The identities of the accused, complainants and witnesses in the trial are all shielded by a publication ban.

The complainant in the nightclub assault, who was 17 at the time, testified the youth trapped her in a large women’s washroom stall at the Encore Dance Club on the night of the grad party, attended by teens from several North Vancouver high schools, and locked the door, then sexually assaulted her.

The second girl testified that on a separate occasion, the youth forced sexual activity on her on the lawn outside his North Vancouver home.

In both cases, the teen boy said the sex was consensual.

But the judge did not believe him.

In considering whether the teen should be sentenced as a youth or an adult, Meyers noted neither of the sexual assaults were planned, but were “spontaneous” and “opportunistic.”

In the case of the assault on the lawn, the teen boy had climbed out a window in his home to meet the girl so they could discuss whether she had been flirting with other boys. “That’s classic teenage stuff,” said the judge.

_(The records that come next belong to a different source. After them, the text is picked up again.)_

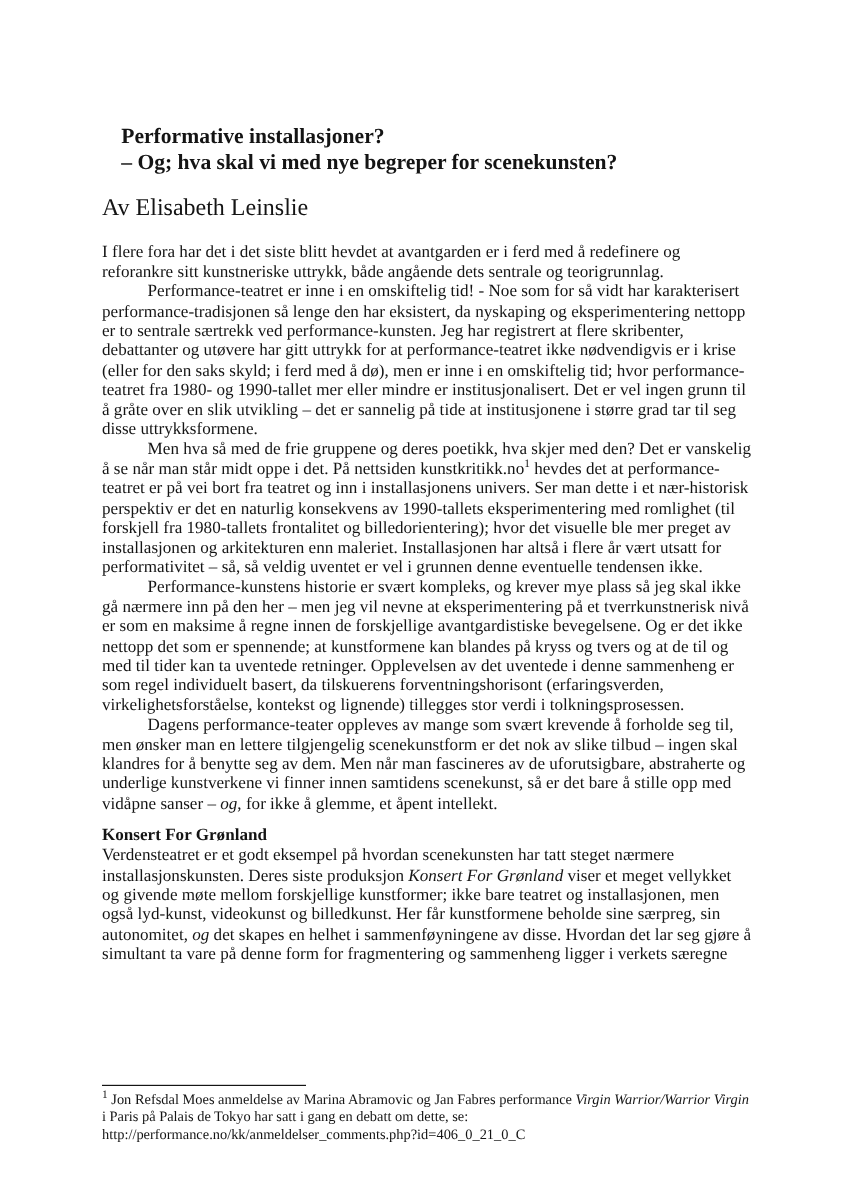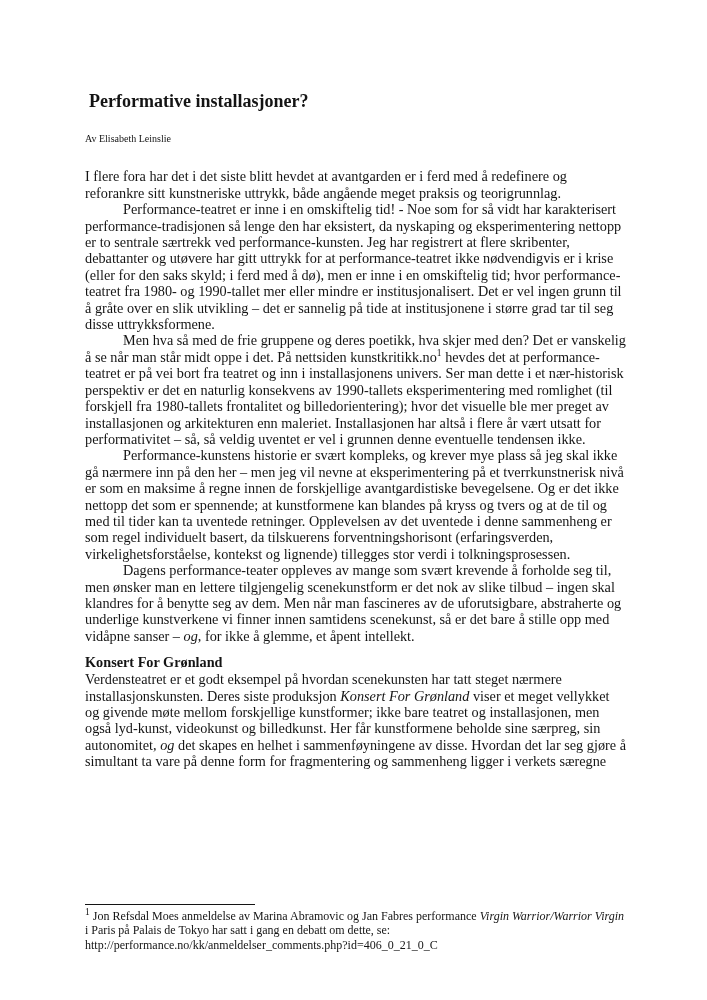"Performative installasjoner?" .doc-title { margin: 4px -> 16px }
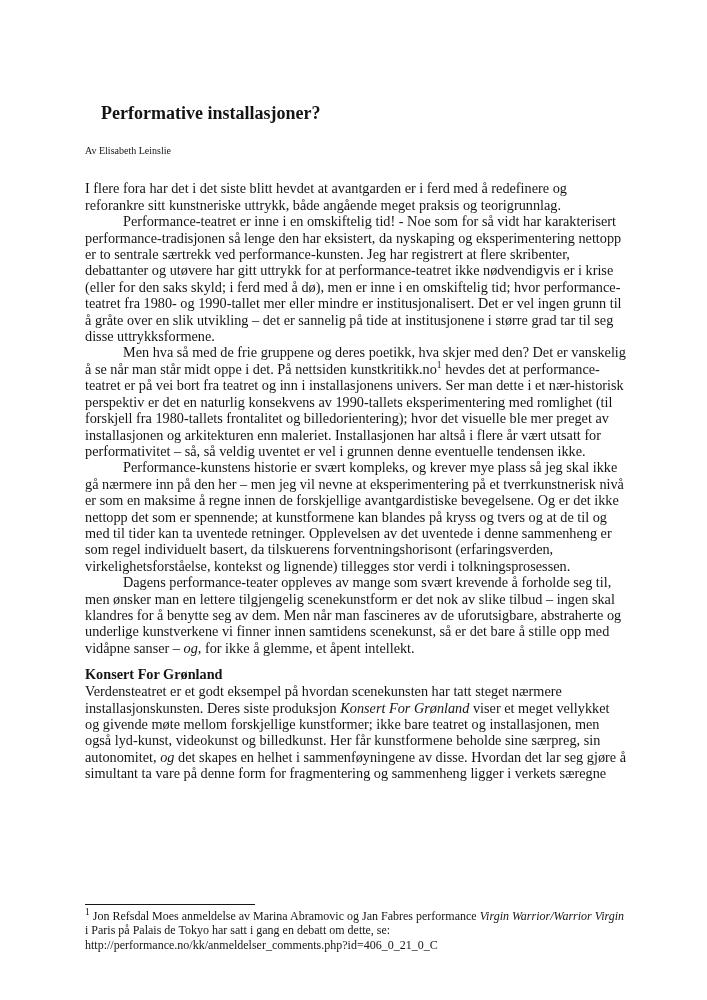"– Og; hva skal vi" span.title-line { html: none -> <span>– Og; hva skal vi med nye begreper for scenekunsten?</span> }
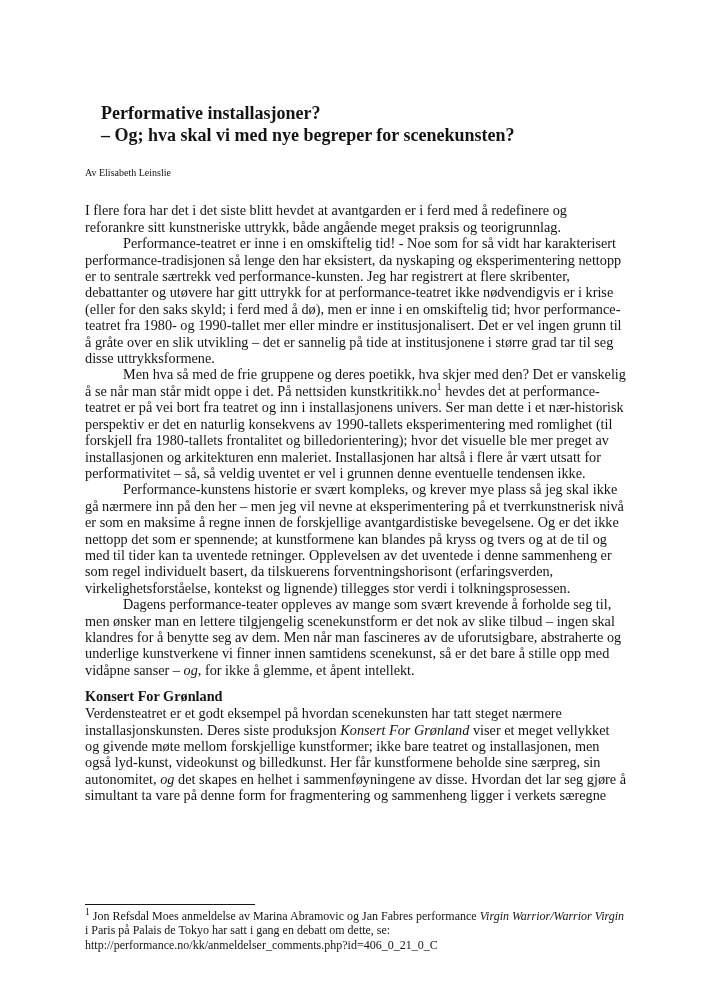"Av Elisabeth Leinslie" .byline { font-size: 10px -> 20px }
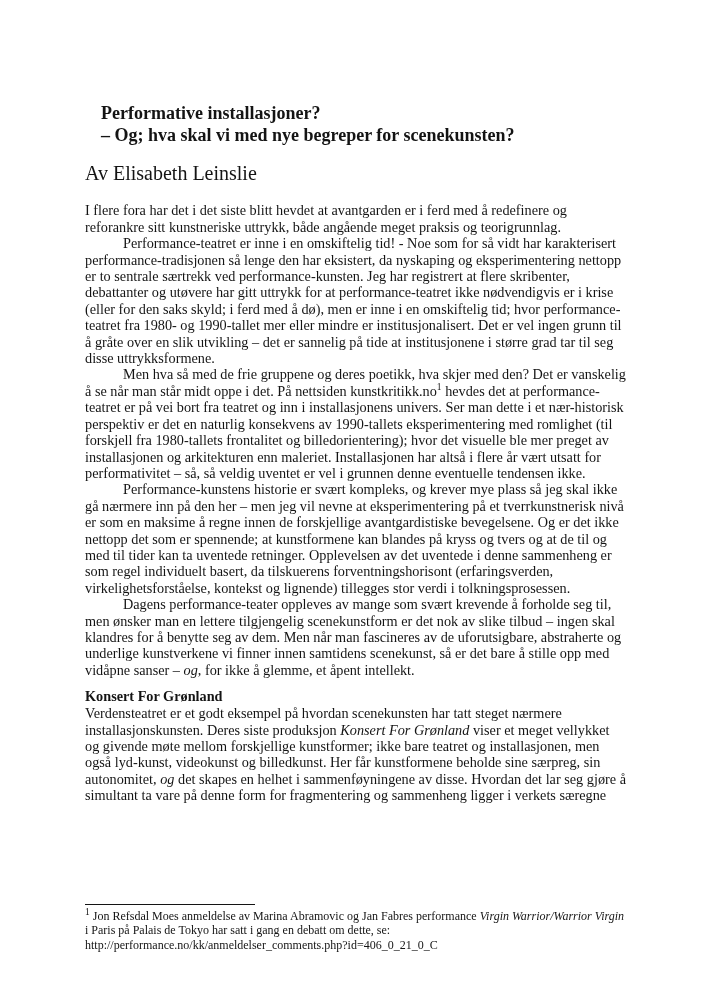"I flere fora har det" p { text: meget praksis -> dets sentrale }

In the case of the grad party assault, even the choice of a women’s washroom as a place to have sex was “really juvenile,” said Meyers.

He added the teen had very limited sexual experience, had no driver’s licence, and had “never even been to (downtown) Vancouver on his own in his life” prior to that evening.

Being sentenced as a youth means the teen will receive a lighter sentence. The maximum sentence under the Youth Criminal Justice Act is three years in custody.

A maximum sentence for aggravated sexual assault as an adult is life in prison.

The judge adjourned the date for the sentencing hearing in youth court to later in the summer. In the meantime, the teen remains free on bail with conditions.